- **DESCRIPTION OF THE TASK**
Determine the number of lines in the entries below in which the word "border" appears, and reply with that number only.
(DATA PROVIDED begins)
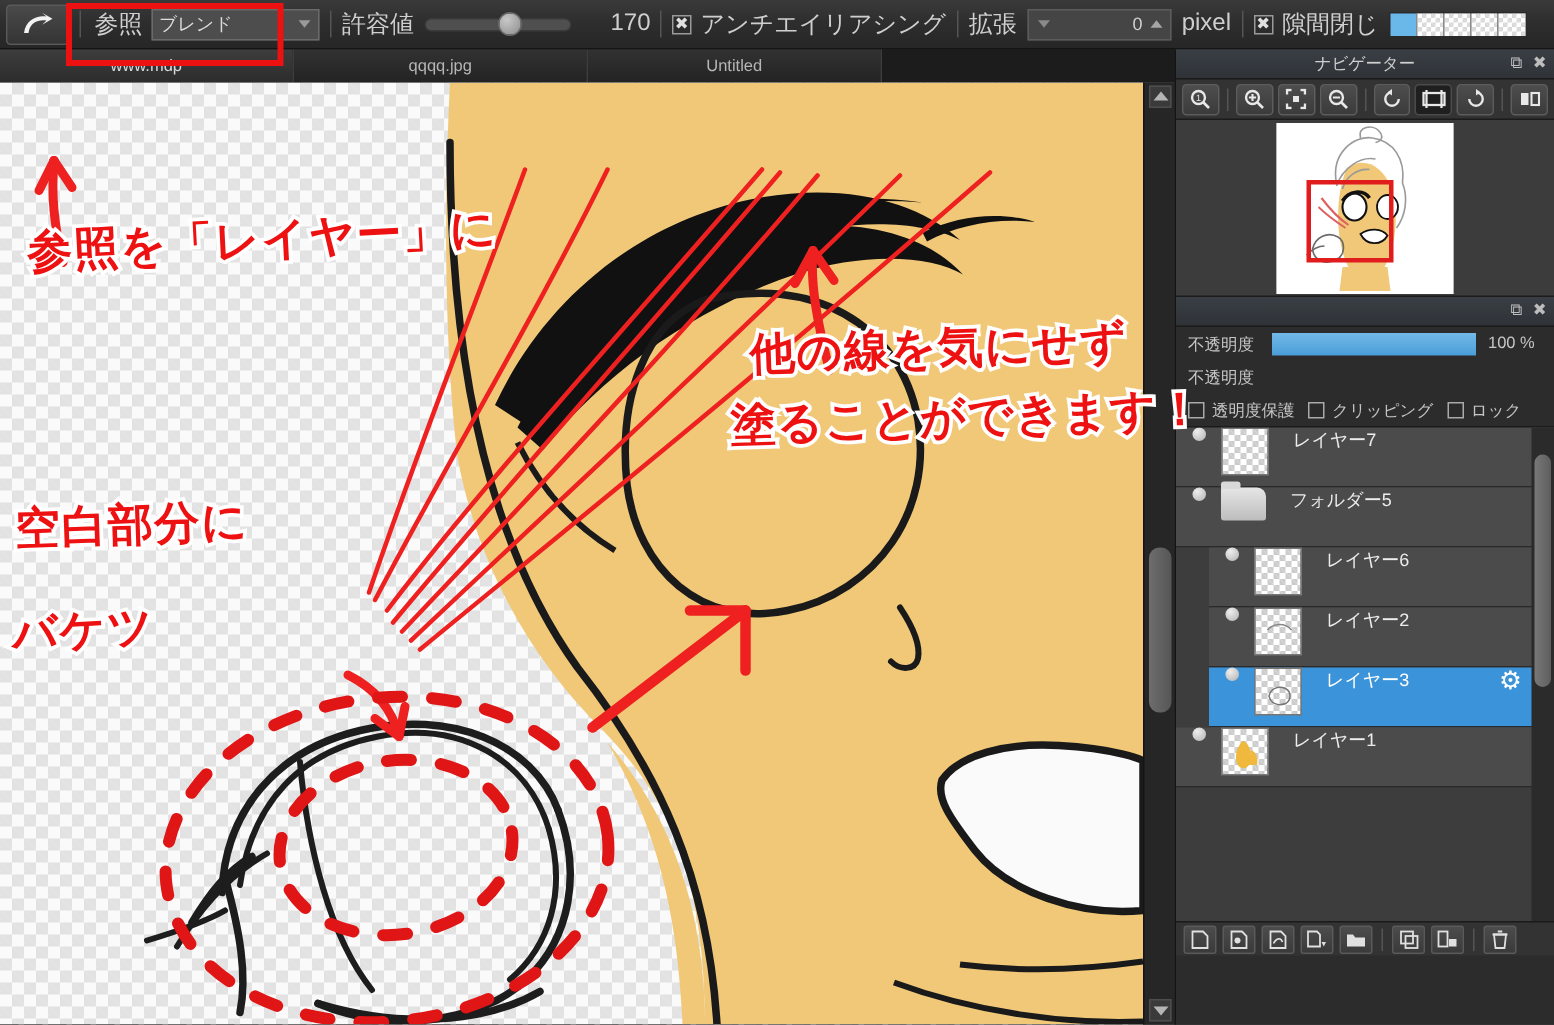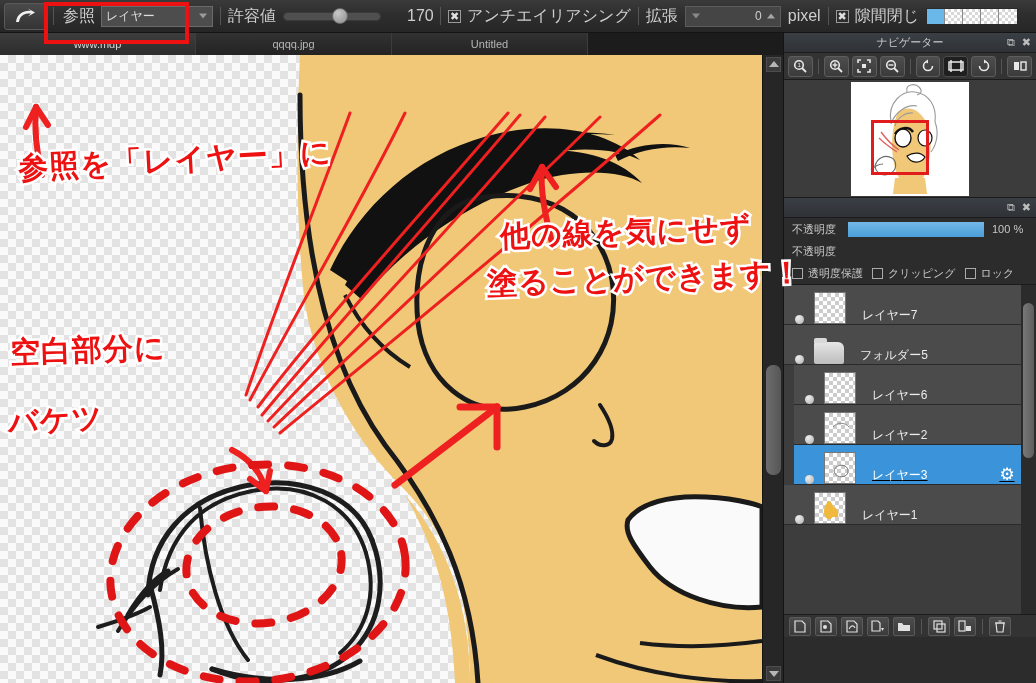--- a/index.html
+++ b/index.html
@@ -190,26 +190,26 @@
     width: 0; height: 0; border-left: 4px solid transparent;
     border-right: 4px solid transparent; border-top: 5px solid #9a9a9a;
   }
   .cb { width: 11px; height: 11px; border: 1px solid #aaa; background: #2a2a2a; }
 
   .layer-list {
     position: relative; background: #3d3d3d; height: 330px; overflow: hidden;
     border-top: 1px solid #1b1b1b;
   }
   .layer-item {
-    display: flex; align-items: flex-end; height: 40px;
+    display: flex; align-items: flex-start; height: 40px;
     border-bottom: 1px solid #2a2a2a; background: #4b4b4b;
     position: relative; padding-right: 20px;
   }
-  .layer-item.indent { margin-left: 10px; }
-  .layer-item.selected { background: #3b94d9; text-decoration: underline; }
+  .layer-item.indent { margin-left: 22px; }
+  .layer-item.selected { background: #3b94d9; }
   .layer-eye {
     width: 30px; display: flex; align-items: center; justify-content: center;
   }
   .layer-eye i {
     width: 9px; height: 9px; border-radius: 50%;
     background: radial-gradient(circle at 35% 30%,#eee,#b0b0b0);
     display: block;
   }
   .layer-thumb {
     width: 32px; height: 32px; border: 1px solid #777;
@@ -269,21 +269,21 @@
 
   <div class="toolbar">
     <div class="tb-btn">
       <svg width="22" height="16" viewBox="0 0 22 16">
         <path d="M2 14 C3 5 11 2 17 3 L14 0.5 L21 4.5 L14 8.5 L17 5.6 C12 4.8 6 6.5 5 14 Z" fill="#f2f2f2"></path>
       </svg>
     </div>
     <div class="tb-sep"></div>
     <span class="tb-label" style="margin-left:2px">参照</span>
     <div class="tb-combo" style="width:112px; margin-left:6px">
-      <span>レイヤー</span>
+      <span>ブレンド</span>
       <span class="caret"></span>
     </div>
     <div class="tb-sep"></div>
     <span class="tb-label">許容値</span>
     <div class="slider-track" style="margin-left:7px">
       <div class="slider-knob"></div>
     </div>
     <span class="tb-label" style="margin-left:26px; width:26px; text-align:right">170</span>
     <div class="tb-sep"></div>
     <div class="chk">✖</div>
(DATA PROVIDED ends)
- **EXERCISE ANSWER**
7